Brief:
Please repeat exactly the lines from the one containing "[136,459,209,476] *extract ->" through the last line of the records below, both included, and leave out any pictures.

Data section:
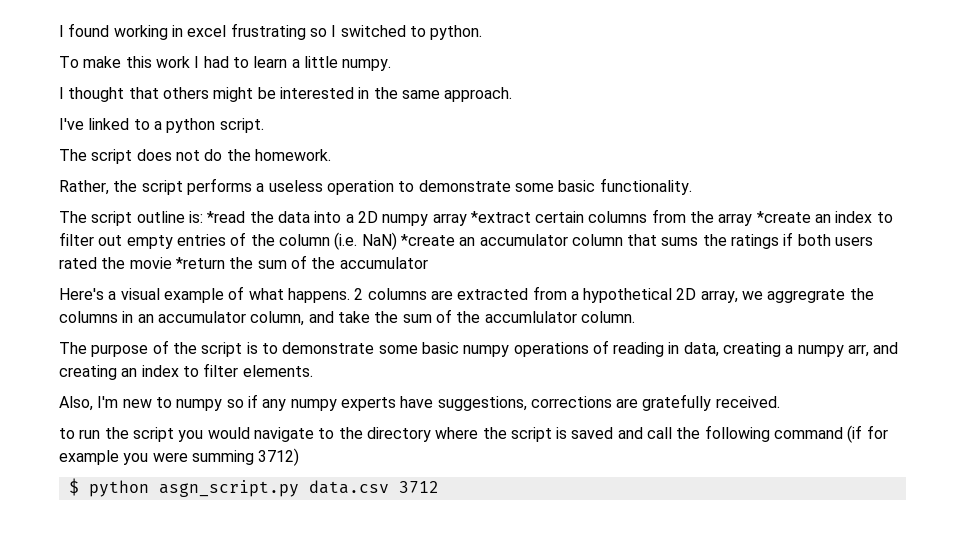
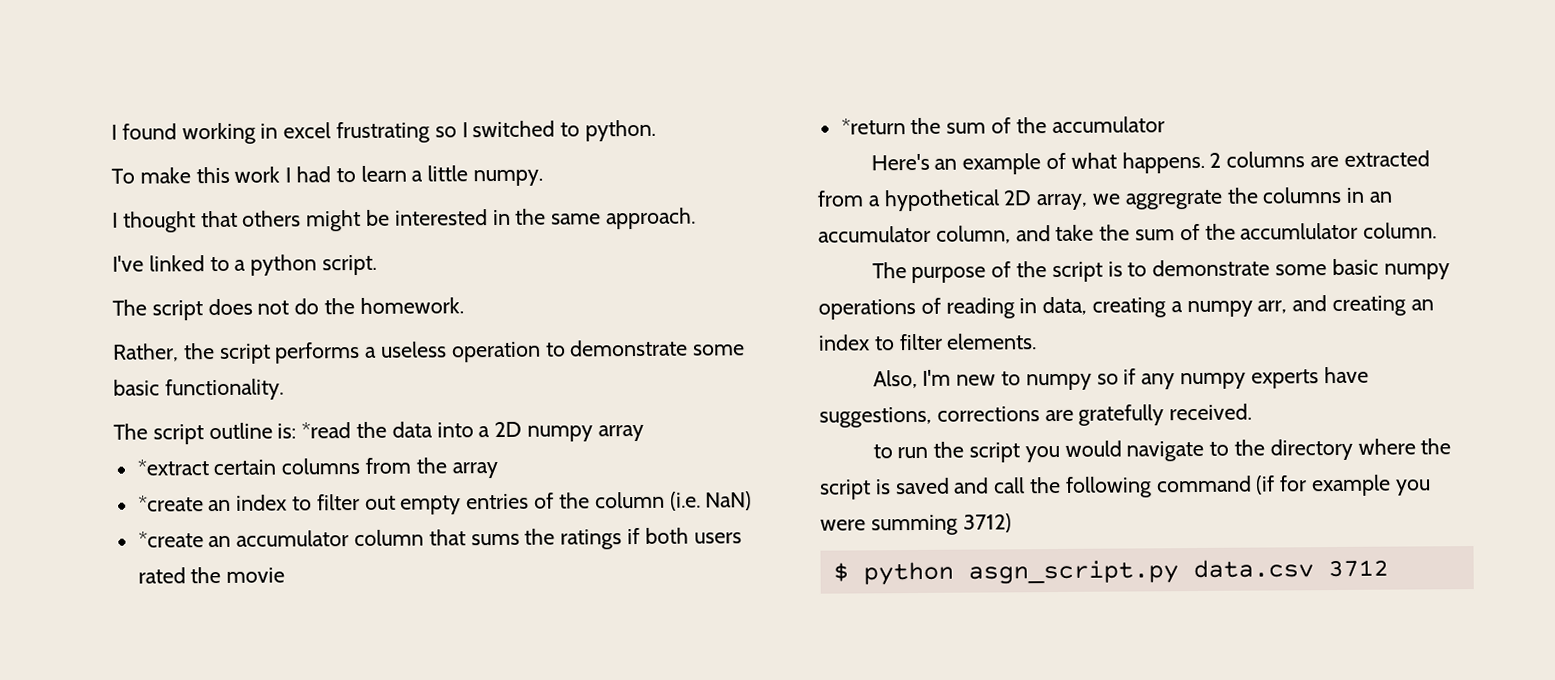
(467, 219) none -> (644, 433) //
(753, 219) none -> (498, 470) //
(397, 241) none -> (753, 501) //
(172, 263) none -> (286, 575) //
[108,288,160,300] a visual -> [934,158,958,170] an

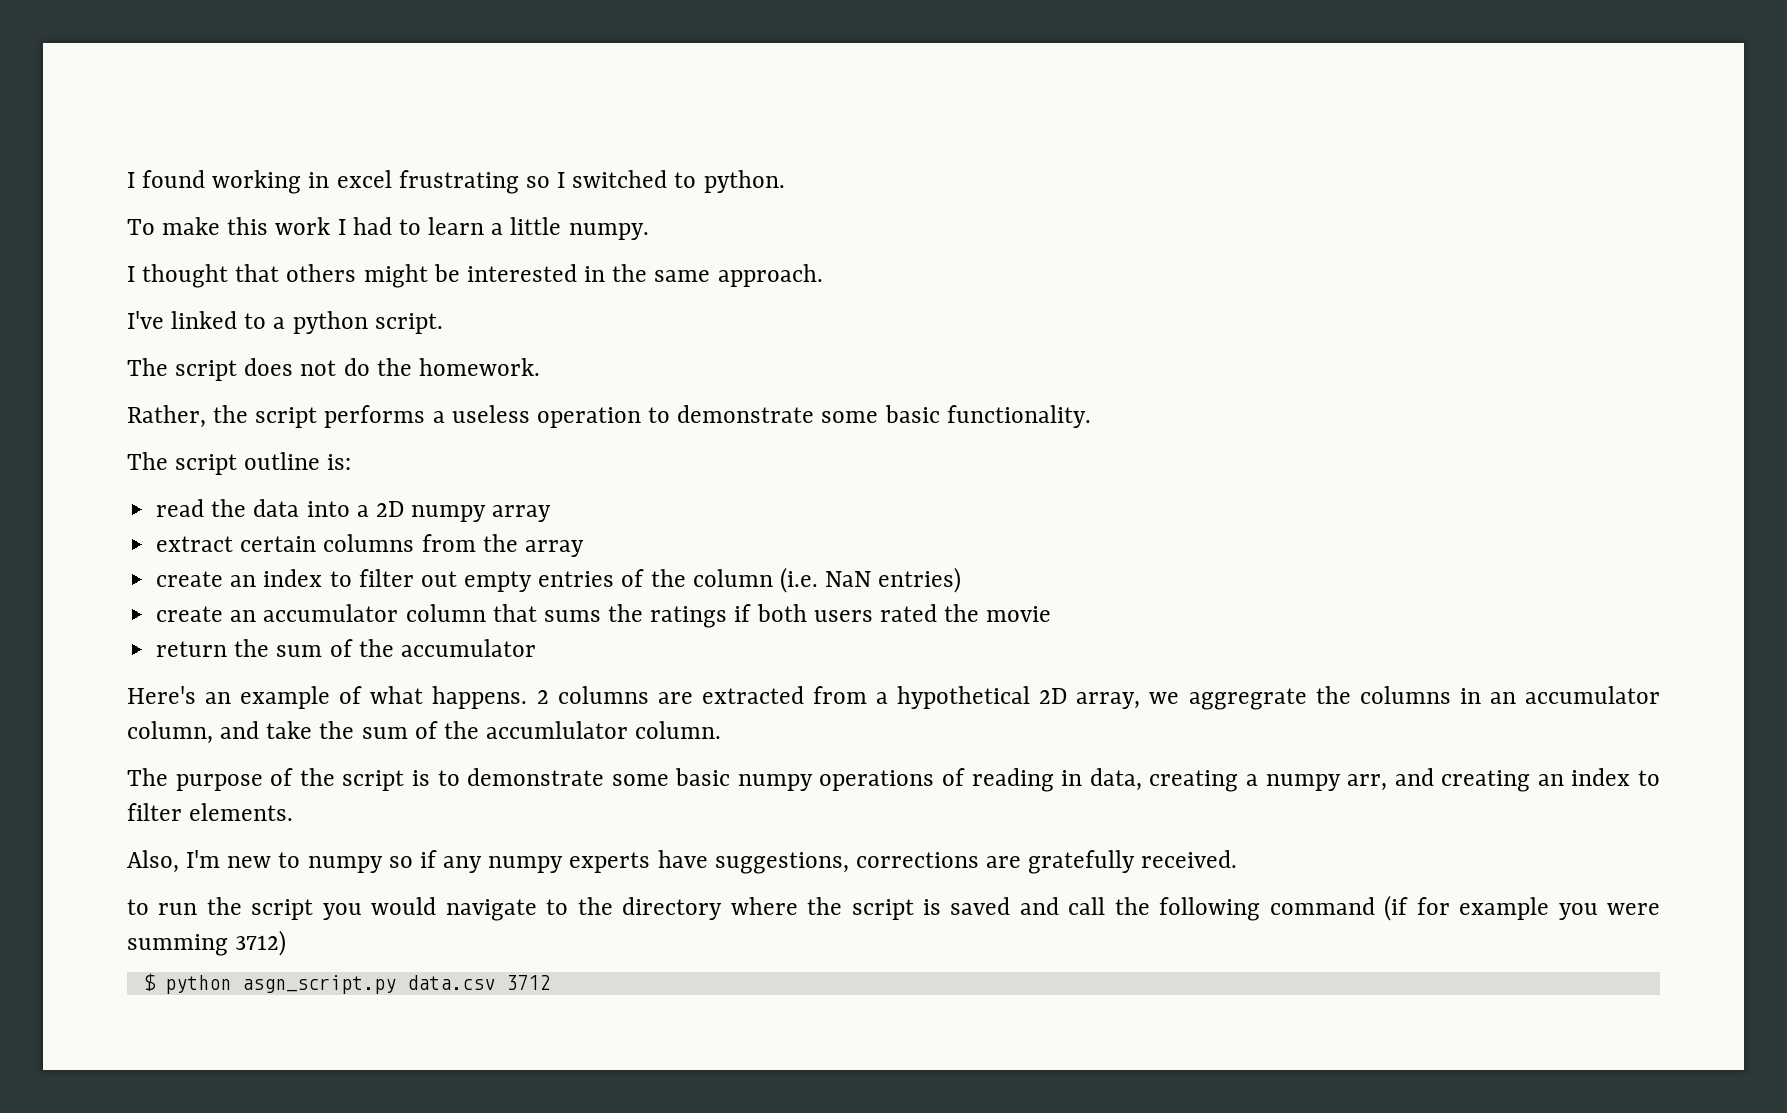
[301,422,352,439] *read -> [156,499,205,517] // read
[136,459,209,476] *extract -> [156,536,234,552] extract
[137,495,204,512] *create -> [156,571,224,587] create
[705,491,753,511] [137,531,204,548] NaN) // *create -> [825,567,962,593] [156,606,224,622] NaN entries) // create
[840,118,906,135] *return -> [156,641,228,657] return

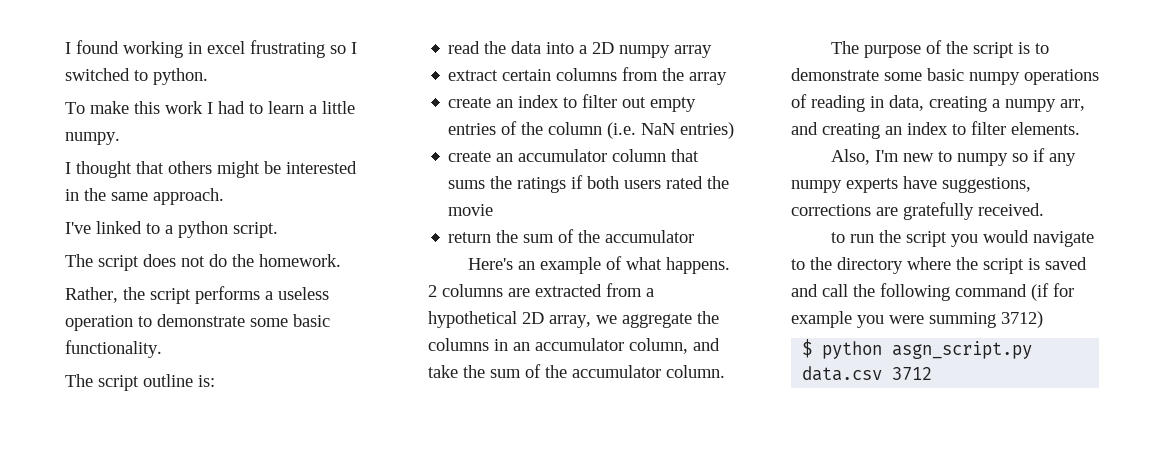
[1188,688,1307,710] aggregrate -> [622,313,692,328] aggregate
[486,721,629,739] accumlulator -> [572,365,661,378] accumulator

Answer:
[136,459,209,476] *extract -> [156,536,234,552] extract
[137,495,204,512] *create -> [156,571,224,587] create
[705,491,753,511] [137,531,204,548] NaN) // *create -> [825,567,962,593] [156,606,224,622] NaN entries) // create
[840,118,906,135] *return -> [156,641,228,657] return

[1188,688,1307,710] aggregrate -> [622,313,692,328] aggregate
[486,721,629,739] accumlulator -> [572,365,661,378] accumulator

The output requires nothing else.